- What the task requires -
Within the records below is a range that opens at the line with "(64, 69) none -> (136, 185) //" and closes at the line with "[528,216,660,233] Ingredidientsetc. ->". Return that range word for word, both ends included, and only that range.

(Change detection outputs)
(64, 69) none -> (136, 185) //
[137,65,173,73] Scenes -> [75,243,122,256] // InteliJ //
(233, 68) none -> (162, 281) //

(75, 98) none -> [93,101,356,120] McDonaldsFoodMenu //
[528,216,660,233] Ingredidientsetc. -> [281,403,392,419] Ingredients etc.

==

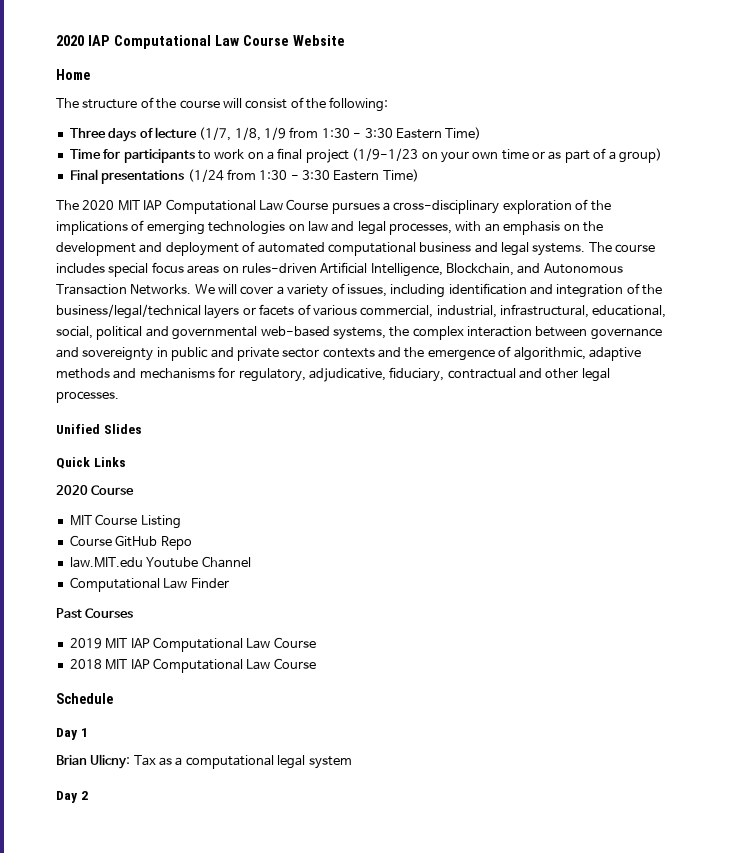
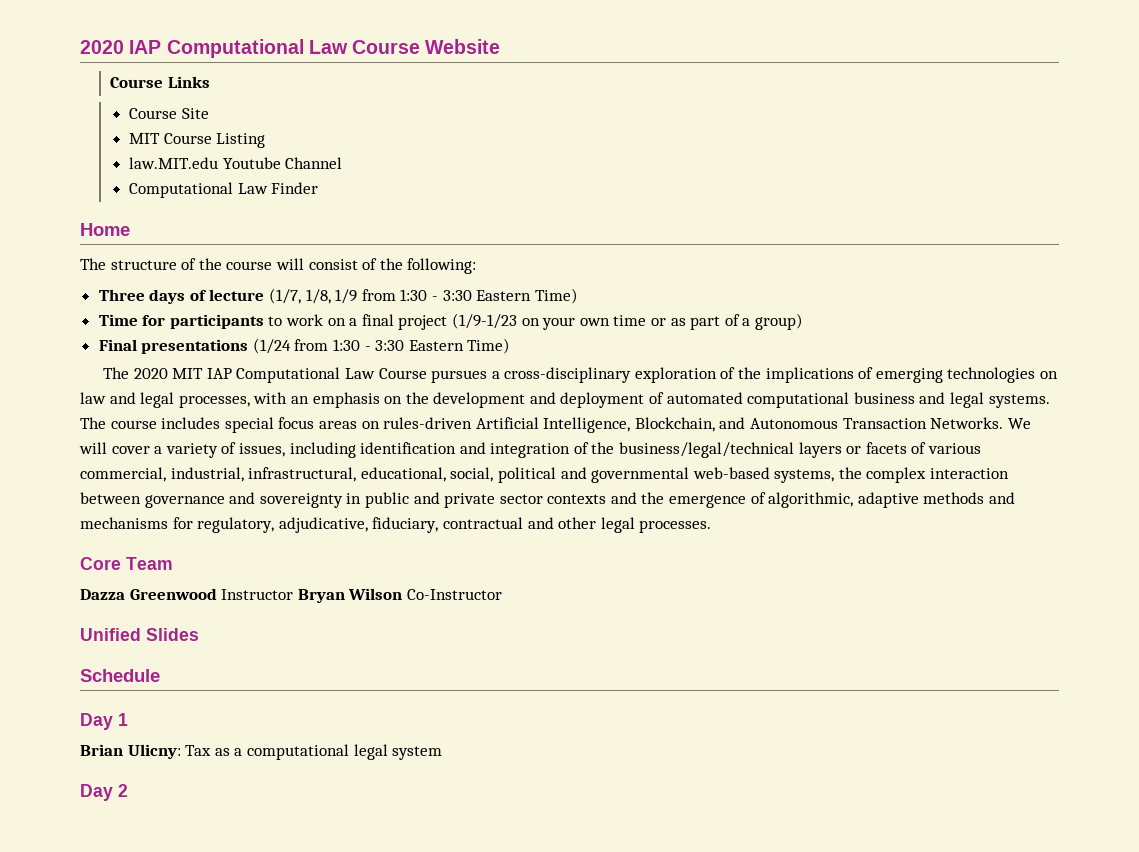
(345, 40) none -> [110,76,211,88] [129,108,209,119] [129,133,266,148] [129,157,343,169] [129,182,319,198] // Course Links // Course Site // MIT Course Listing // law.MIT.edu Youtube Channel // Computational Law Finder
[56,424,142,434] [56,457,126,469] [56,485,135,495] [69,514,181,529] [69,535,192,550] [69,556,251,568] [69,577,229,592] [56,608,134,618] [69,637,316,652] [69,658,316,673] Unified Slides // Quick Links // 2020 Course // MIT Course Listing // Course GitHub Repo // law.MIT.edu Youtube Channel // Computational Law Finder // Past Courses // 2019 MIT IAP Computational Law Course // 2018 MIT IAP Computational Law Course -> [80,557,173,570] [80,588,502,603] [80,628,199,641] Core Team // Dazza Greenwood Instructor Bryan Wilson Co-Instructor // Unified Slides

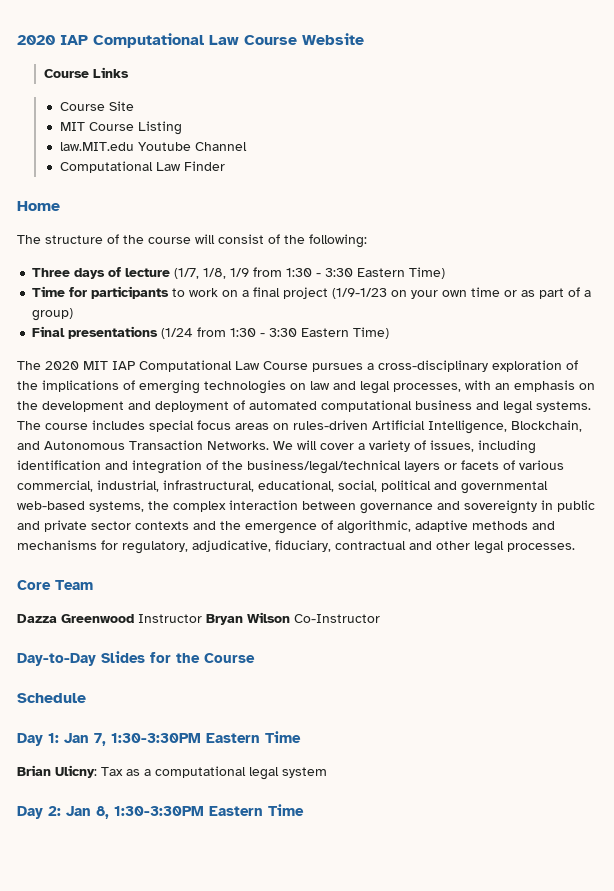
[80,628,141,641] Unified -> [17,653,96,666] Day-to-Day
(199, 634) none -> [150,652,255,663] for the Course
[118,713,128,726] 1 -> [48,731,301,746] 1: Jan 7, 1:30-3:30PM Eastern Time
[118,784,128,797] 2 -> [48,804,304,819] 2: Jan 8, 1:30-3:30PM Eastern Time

* * *

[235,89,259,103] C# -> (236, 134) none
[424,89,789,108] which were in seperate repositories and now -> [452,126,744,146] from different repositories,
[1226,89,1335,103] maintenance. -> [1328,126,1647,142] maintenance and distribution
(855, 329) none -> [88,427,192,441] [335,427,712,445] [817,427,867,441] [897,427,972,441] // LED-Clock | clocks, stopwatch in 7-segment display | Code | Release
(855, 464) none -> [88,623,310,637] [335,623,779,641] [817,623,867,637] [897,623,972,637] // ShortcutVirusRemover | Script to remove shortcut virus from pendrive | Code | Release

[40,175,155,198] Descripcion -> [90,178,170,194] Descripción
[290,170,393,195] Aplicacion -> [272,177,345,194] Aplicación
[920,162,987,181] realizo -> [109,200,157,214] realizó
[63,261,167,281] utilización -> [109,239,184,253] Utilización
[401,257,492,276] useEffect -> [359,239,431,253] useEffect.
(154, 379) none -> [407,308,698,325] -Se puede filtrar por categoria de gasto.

- Task answer -
(64, 69) none -> (136, 185) //
[137,65,173,73] Scenes -> [75,243,122,256] // InteliJ //
(233, 68) none -> (162, 281) //

(75, 98) none -> [93,101,356,120] McDonaldsFoodMenu //
[528,216,660,233] Ingredidientsetc. -> [281,403,392,419] Ingredients etc.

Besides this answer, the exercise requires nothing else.